En
2003, la Croatie crée une zone écologique de pêche (ZERP) afin de
protéger les réserves halieutiques. La zone en question fait 57.000 km2
dans l’Adriatique. Après adoption du projet par le parlement croate,
projet soutenu par les pêcheurs et les organisations environnementales,
le gouvernement renonce en 2004 à appliquer les règles de sa zone
protégée aux pays membres de l’UE dans le cadre de ses efforts pour
adhérer à l’Union. Ce sont en particulier ses proches voisins l’Italie
et la Slovénie qui y sont le plus hostiles. Finalement le parlement
croate fixe l’application du projet à tous les pays au 1er janvier
2008. Or la date butoir est arrivée, la loi est entrée en vigueur, un
bateau italien a été arrêté et condamné dès le 3 janvier pour avoir
pêché dans la zone protégée. Aussitôt, l’Union européenne, présidée
actuellement par la Slovénie, a lancé un appel urgent à la Croatie de
ne pas mettre en application la zone de pêche protégée dans
l’Adriatique afin d’éviter des conséquences négatives pour l’examen de
sa demande d’adhésion à l’UE. La Slovénie est hostile à la zone
écologique à cause de la question toujours non-résolue de la limitation
des eaux territoriales entre les deux pays depuis leurs déclarations
d’indépendance en 1991, l’Italie parce qu’elle ne veut pas qu’on
supervise sa pêche.
Cette histoire ressemble une fois de plus à David contre Goliath. C’est aussi intérêt écologique contre intérêts économiques. L’Italie possède plus de 17000 bateaux de pêche et se classe deuxième derrière l’Espagne en Europe pour l’emploi dans ce secteur. Les Italiens pêchent 300,000 tonnes dans l’Adriatique chaque année contre 30,000 pour les Croates et 3,000 pour les Slovènes. Les Croates accusent les Italiens de dévaster les zones de pêche mettant en péril leur économie. La Chambre d’économie croate a calculé que le pays perd 250 million euros par an en laissant les Italiens pêcher sans contrôle dans l’est adriatique. La zone écologique est également utile pour le tourisme, qui base sa communication sur la pureté de la côte adriatique. « Tout le monde pense qu’on veut garder le poisson pour nous et nous débarrasser des pêcheurs italiens. La raison pour laquelle nous voulons voir appliquer la zone de protection c’est que nos enfants et petits enfants puissent avoir assez de poisson pour vivre. C’est notre devoir en tant qu’humain de préserver les ressources marines » explique Luciano Bose président du syndicat des Pêcheurs croates.
Davor
Vidas, expert en droit maritime estime que Zagreb a toute légitimité
pour imposer sa zone écologique de pêche mais s’y est très mal pris.

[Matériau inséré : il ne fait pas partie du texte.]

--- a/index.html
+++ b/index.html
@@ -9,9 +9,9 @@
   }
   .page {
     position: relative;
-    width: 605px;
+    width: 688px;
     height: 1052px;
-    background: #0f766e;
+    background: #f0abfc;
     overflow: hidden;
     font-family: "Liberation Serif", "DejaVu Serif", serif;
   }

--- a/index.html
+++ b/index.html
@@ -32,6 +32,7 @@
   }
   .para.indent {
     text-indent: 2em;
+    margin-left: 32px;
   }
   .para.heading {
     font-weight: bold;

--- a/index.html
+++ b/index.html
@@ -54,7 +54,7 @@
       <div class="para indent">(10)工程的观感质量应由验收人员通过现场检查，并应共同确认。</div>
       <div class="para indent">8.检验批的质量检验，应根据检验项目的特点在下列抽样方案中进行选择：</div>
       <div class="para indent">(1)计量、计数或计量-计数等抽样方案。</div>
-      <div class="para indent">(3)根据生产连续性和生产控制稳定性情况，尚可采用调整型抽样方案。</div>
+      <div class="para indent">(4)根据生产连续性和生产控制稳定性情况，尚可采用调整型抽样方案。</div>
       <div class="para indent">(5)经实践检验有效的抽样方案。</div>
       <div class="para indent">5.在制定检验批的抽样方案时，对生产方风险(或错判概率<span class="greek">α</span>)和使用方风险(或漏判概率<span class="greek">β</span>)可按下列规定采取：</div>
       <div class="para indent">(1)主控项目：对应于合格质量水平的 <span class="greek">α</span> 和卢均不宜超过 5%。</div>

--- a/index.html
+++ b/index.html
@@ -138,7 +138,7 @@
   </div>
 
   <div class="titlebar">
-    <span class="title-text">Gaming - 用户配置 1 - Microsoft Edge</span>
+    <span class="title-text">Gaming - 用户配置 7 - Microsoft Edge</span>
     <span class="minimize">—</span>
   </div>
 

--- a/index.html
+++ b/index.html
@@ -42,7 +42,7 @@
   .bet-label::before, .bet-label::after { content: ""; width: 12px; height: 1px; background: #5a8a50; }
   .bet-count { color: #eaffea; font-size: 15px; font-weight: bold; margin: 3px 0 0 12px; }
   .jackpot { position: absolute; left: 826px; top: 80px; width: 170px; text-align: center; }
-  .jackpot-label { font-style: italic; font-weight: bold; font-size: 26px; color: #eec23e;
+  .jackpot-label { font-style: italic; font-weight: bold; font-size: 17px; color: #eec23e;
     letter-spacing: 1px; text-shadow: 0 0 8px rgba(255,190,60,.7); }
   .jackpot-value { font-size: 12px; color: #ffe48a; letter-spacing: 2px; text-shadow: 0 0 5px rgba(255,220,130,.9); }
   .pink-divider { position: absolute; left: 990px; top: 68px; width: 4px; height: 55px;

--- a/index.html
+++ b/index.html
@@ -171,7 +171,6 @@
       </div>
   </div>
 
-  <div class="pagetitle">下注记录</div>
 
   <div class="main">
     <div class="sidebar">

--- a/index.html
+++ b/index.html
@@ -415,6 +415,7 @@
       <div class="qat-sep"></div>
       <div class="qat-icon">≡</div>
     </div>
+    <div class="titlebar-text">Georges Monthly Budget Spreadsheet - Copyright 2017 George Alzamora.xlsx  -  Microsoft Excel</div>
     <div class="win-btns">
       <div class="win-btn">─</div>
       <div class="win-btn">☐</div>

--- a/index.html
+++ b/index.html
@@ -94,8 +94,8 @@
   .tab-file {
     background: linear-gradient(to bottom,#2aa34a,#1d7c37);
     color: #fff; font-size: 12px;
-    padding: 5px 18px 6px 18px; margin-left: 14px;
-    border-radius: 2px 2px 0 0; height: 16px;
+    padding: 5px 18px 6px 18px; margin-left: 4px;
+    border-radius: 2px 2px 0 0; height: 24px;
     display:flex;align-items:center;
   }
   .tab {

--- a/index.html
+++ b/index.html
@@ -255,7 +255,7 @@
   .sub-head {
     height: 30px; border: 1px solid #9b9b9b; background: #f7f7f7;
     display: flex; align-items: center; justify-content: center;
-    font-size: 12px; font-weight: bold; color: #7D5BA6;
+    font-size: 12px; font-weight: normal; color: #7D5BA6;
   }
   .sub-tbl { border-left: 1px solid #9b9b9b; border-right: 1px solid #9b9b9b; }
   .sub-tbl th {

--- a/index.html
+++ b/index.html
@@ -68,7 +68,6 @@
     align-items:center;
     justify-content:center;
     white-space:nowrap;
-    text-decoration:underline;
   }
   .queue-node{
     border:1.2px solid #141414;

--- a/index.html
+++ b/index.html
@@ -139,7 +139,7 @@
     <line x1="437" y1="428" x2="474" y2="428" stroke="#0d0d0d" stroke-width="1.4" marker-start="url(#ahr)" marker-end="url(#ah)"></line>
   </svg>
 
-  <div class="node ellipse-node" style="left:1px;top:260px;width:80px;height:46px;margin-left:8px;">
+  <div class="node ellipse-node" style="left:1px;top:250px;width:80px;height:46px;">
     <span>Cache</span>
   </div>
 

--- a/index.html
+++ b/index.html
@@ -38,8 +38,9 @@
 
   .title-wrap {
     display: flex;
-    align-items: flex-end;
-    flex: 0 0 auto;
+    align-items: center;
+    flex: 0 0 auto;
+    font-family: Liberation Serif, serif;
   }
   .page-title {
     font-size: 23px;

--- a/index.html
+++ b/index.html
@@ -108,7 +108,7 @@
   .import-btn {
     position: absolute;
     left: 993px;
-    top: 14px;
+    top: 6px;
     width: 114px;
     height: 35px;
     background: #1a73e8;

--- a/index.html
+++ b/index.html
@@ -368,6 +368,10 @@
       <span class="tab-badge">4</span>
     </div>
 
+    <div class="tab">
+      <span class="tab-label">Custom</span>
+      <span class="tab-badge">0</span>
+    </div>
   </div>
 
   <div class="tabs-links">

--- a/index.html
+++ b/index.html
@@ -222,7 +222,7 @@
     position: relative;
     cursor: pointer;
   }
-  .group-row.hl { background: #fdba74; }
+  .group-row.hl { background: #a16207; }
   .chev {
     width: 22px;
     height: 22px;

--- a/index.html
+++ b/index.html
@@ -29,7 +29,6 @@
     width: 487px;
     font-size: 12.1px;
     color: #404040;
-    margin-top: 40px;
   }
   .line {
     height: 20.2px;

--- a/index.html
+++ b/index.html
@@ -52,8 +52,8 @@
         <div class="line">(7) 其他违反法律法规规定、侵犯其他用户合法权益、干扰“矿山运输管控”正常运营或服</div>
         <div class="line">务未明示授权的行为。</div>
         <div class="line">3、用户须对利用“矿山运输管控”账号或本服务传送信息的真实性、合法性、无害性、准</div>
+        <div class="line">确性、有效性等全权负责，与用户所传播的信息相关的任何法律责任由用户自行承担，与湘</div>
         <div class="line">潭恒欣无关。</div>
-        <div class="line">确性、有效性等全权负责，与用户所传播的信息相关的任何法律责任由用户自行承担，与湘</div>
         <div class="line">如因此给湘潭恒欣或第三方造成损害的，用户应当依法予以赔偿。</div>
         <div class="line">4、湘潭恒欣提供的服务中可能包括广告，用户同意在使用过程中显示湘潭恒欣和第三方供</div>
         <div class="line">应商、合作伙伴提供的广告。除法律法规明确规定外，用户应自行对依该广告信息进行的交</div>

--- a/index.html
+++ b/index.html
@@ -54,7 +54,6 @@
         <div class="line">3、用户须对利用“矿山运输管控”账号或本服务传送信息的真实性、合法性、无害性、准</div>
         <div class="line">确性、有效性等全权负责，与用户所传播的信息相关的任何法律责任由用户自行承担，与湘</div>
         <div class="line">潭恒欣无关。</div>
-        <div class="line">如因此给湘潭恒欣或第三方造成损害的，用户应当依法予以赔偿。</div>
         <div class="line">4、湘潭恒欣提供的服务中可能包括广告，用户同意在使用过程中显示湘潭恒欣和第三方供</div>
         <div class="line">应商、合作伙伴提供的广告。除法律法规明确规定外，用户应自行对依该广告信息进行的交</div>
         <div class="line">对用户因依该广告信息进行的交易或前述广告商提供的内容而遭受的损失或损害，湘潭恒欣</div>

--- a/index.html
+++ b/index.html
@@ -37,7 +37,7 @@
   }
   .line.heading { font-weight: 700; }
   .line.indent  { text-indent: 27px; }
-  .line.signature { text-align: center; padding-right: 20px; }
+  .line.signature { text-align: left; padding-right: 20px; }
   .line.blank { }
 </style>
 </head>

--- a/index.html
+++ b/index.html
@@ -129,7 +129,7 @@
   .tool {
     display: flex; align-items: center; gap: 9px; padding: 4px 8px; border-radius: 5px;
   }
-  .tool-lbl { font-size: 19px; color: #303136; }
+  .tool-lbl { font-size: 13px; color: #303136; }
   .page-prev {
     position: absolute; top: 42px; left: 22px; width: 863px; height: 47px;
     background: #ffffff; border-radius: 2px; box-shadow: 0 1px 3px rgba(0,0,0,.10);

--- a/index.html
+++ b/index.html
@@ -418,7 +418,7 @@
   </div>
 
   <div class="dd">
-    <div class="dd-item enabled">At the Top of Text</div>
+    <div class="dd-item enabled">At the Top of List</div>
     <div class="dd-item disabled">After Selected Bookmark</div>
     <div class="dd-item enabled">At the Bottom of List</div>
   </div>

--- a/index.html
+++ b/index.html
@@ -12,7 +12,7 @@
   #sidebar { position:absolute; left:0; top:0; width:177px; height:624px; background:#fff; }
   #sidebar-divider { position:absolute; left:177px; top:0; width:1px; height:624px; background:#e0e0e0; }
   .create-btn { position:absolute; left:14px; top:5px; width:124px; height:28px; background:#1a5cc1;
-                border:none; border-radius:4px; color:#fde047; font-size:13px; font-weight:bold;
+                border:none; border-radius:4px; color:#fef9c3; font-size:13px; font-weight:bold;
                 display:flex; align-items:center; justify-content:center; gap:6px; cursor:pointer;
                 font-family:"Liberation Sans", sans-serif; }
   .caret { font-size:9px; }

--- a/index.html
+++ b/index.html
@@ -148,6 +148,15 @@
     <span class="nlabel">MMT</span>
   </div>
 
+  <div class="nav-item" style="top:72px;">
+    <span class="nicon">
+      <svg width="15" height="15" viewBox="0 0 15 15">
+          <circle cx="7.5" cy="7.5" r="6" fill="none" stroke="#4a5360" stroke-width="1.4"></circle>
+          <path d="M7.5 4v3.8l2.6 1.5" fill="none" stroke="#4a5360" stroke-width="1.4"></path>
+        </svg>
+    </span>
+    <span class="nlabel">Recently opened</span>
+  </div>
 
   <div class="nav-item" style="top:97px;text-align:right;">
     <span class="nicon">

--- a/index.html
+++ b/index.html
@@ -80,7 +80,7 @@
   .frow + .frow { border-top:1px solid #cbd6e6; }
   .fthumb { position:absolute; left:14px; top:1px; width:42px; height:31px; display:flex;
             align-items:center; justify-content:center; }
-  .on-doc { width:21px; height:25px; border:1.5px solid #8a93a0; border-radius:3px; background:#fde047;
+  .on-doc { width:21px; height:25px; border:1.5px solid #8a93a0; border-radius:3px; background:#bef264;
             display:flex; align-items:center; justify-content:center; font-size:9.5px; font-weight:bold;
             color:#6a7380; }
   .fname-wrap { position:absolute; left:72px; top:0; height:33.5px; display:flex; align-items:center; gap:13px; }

L’idée de cette zone protégée remonte à 2001. La proposition d’alors
était de créer une zone économique exclusive rattachée à la Convention
des nations unies sur le droit de la mer. Le Parlement a rejeté l’idée
craignant l’opposition de l’UE. Une erreur, selon certains, la Croatie
était loin de l’entrée dans l’UE et cette dernière l’aurait alors
acceptée telle quelle avec ses lois. Au lieu de cela, le gouvernement
soucieux de ne pas mettre en péril ses négociations pour l’adhésion, a
reculé, tergiversé…. Les élections de la fin de l’année n’ayant pas
permis de dégager une majorité nette, l’affaire est restée en suspens.
Le 8 janvier, le Premier ministre Ivo Sanader a enfin réussi à former
une coalition, donc histoire à suivre.
Il reste que sur le terrain, l’application de la loi risque d’être difficile, la Croatie n’ayant pas assez de vedettes de patrouille ni de moyens radars. Il y a bien un plan d’investissement de 22 million euros mais ça va prendre quelques années avant de voir les résultats concrets. En quatre ans, rien n’a vraiment avancé malgré les intentions louables du départ et ce sont les petits qui trinquent comme d’habitude.